Your instructions
Quote the records below in full, exactly as given, with the images taken out.

Segment Start: Records for the task

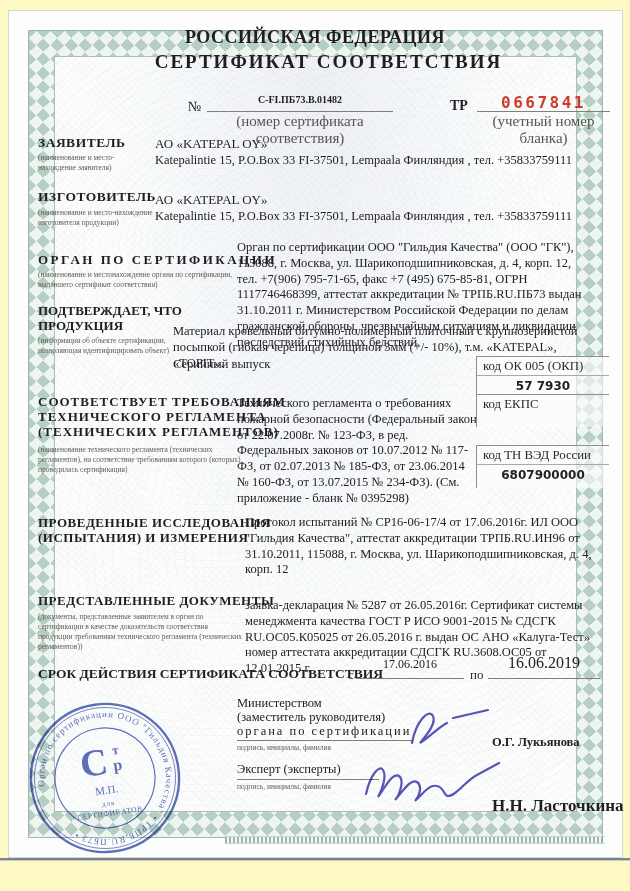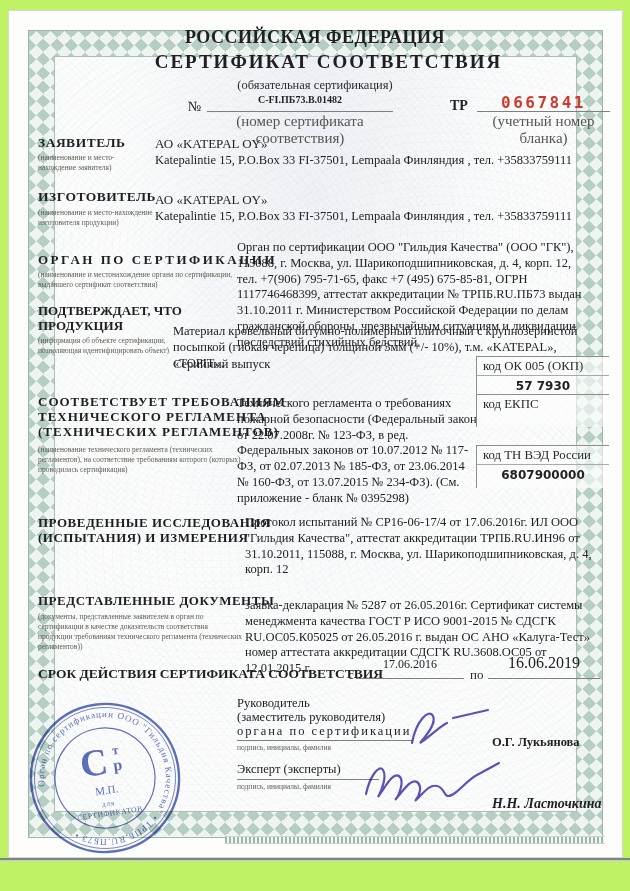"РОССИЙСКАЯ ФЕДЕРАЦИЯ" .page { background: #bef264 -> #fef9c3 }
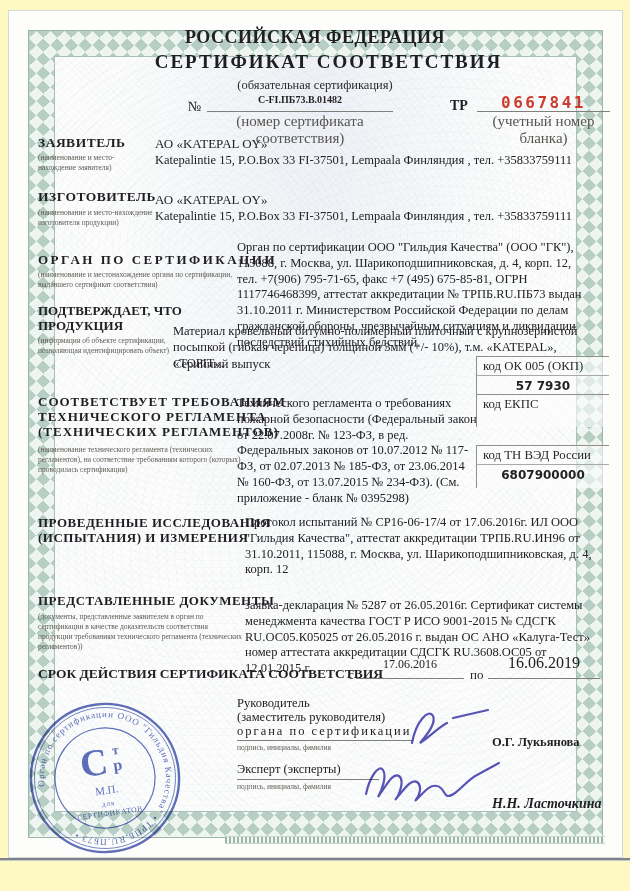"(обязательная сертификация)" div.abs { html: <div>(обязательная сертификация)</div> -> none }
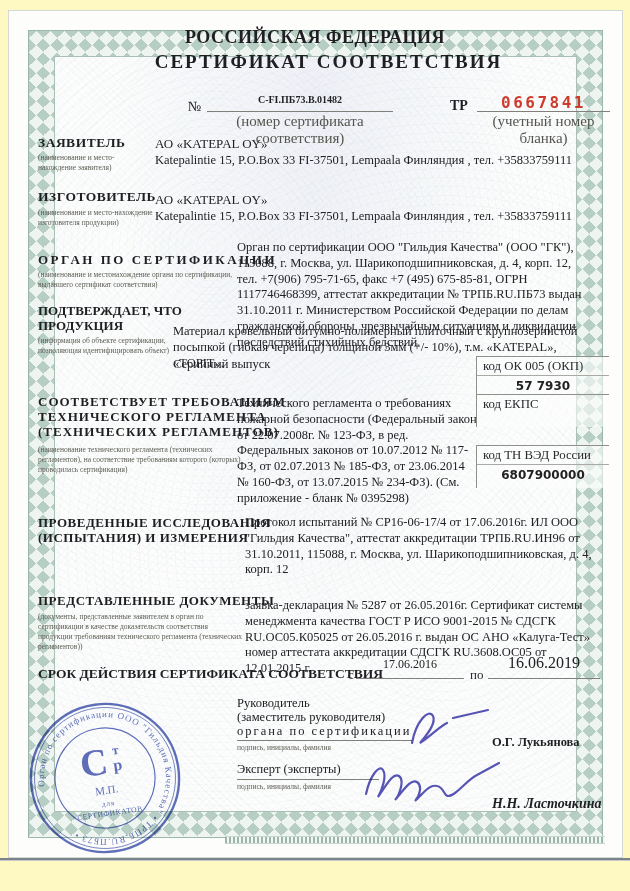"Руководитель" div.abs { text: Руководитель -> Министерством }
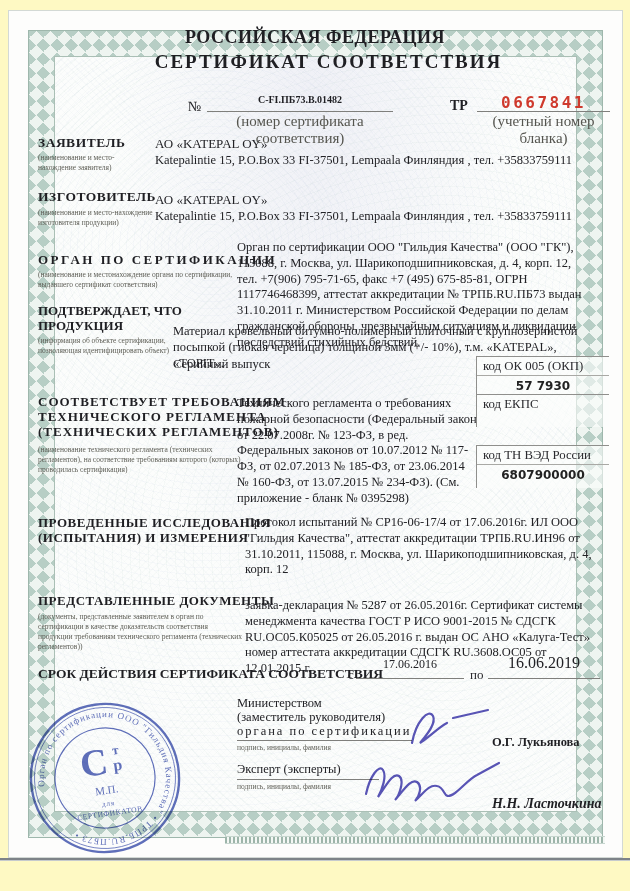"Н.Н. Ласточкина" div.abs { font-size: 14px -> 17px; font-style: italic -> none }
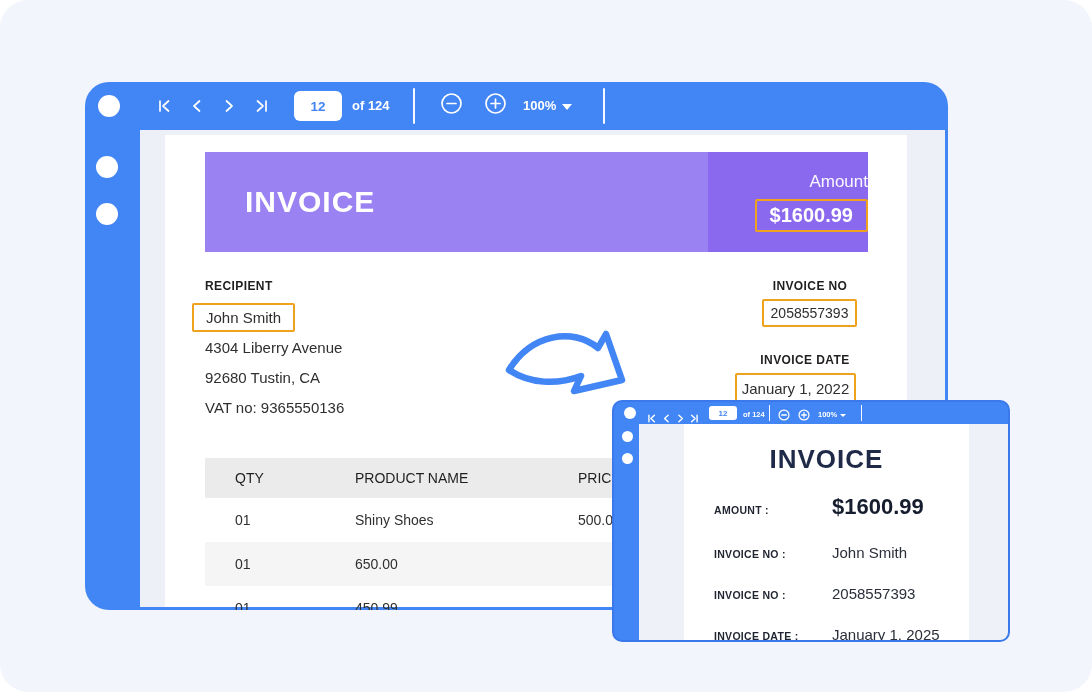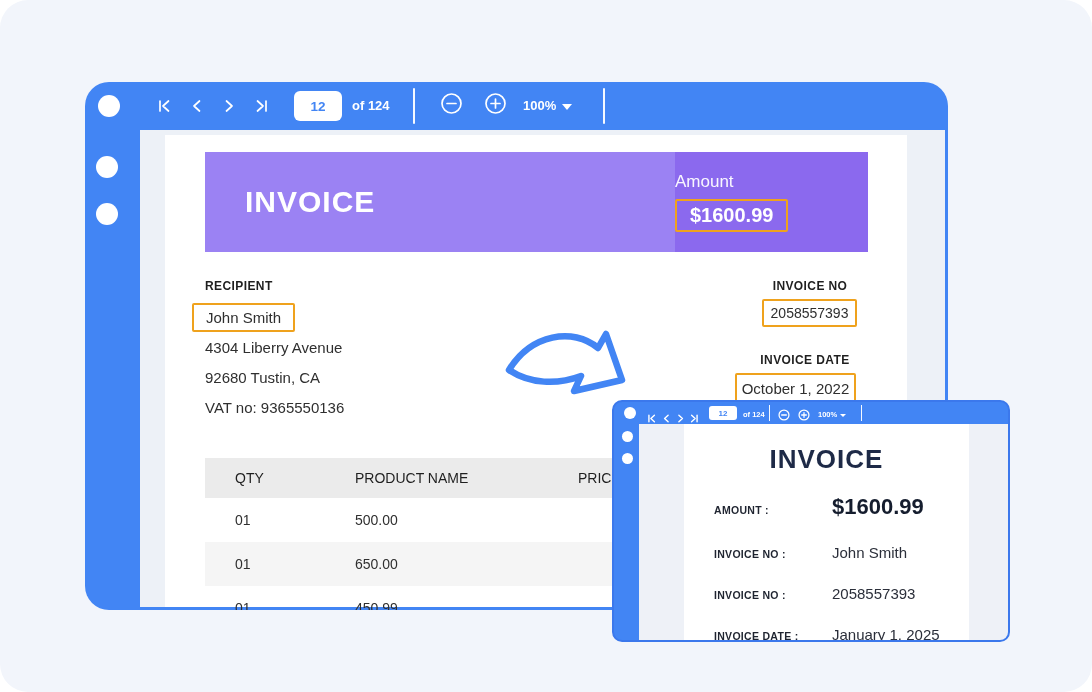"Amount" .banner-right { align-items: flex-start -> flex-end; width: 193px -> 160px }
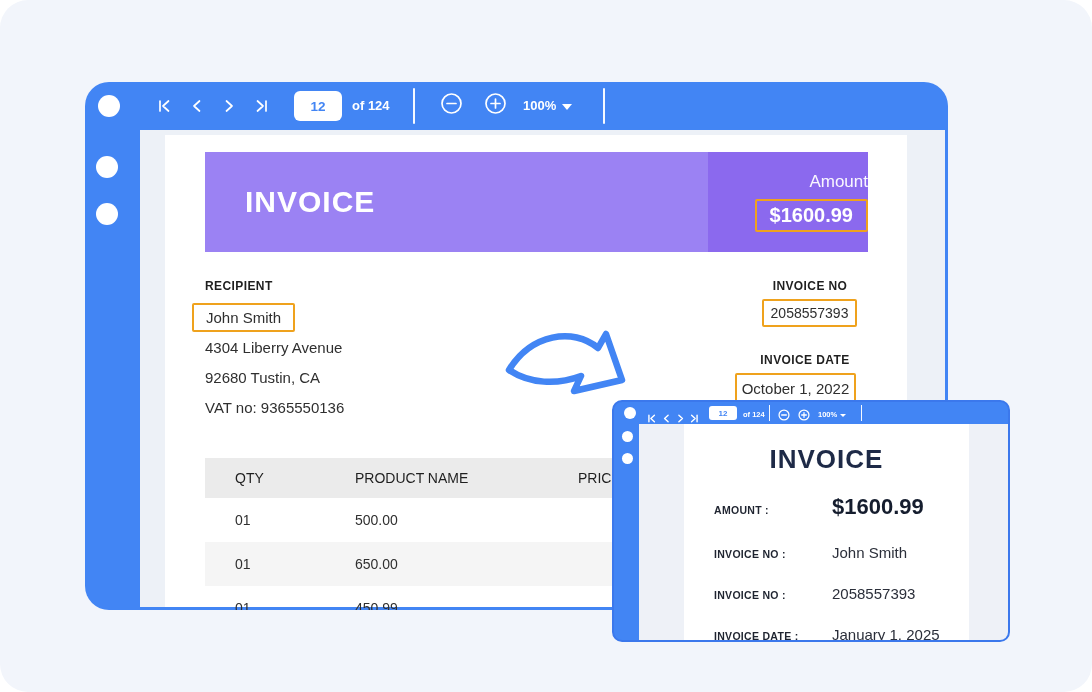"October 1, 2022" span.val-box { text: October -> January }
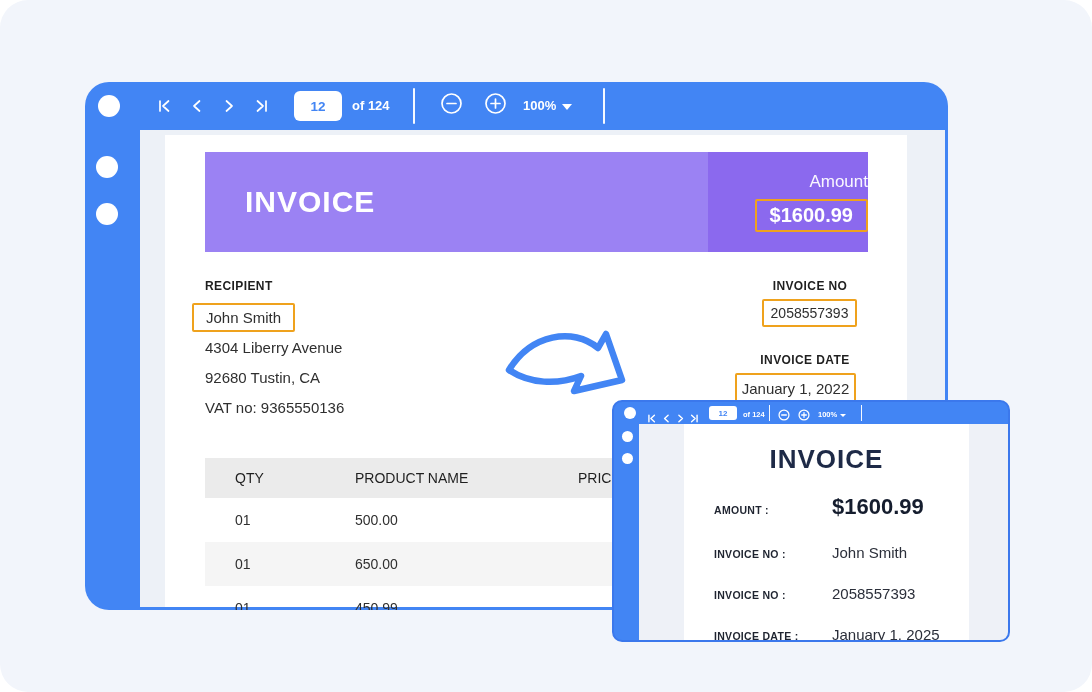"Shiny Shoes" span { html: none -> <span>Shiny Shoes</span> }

Segment End: Records for the task

Written solution
"РОССИЙСКАЯ ФЕДЕРАЦИЯ" .page { background: #bef264 -> #fef9c3 }
"(обязательная сертификация)" div.abs { html: <div>(обязательная сертификация)</div> -> none }
"Руководитель" div.abs { text: Руководитель -> Министерством }
"Н.Н. Ласточкина" div.abs { font-size: 14px -> 17px; font-style: italic -> none }
"Amount" .banner-right { align-items: flex-start -> flex-end; width: 193px -> 160px }
"October 1, 2022" span.val-box { text: October -> January }
"Shiny Shoes" span { html: none -> <span>Shiny Shoes</span> }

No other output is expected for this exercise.